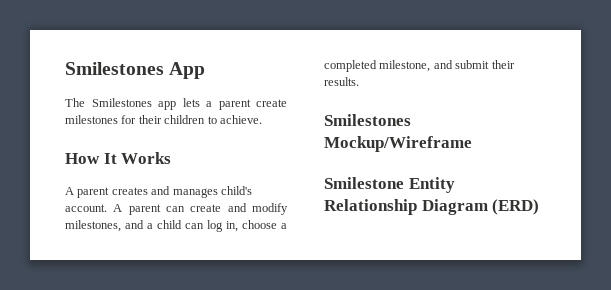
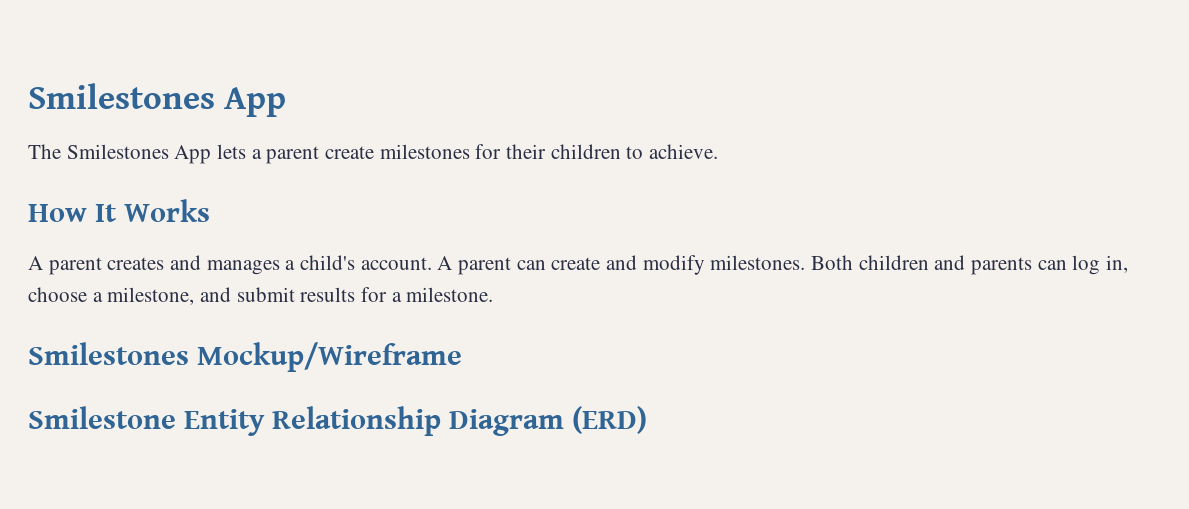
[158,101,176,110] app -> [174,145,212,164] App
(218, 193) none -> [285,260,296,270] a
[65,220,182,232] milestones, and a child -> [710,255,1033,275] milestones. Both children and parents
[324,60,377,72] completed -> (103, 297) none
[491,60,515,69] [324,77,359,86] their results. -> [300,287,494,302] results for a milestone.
= = =
**EXERCISE REQUIREMENTS:**
Every record is to be reproduced exactly, with no pictures included.

**TASK RESULT:**
[158,101,176,110] app -> [174,145,212,164] App
(218, 193) none -> [285,260,296,270] a
[65,220,182,232] milestones, and a child -> [710,255,1033,275] milestones. Both children and parents
[324,60,377,72] completed -> (103, 297) none
[491,60,515,69] [324,77,359,86] their results. -> [300,287,494,302] results for a milestone.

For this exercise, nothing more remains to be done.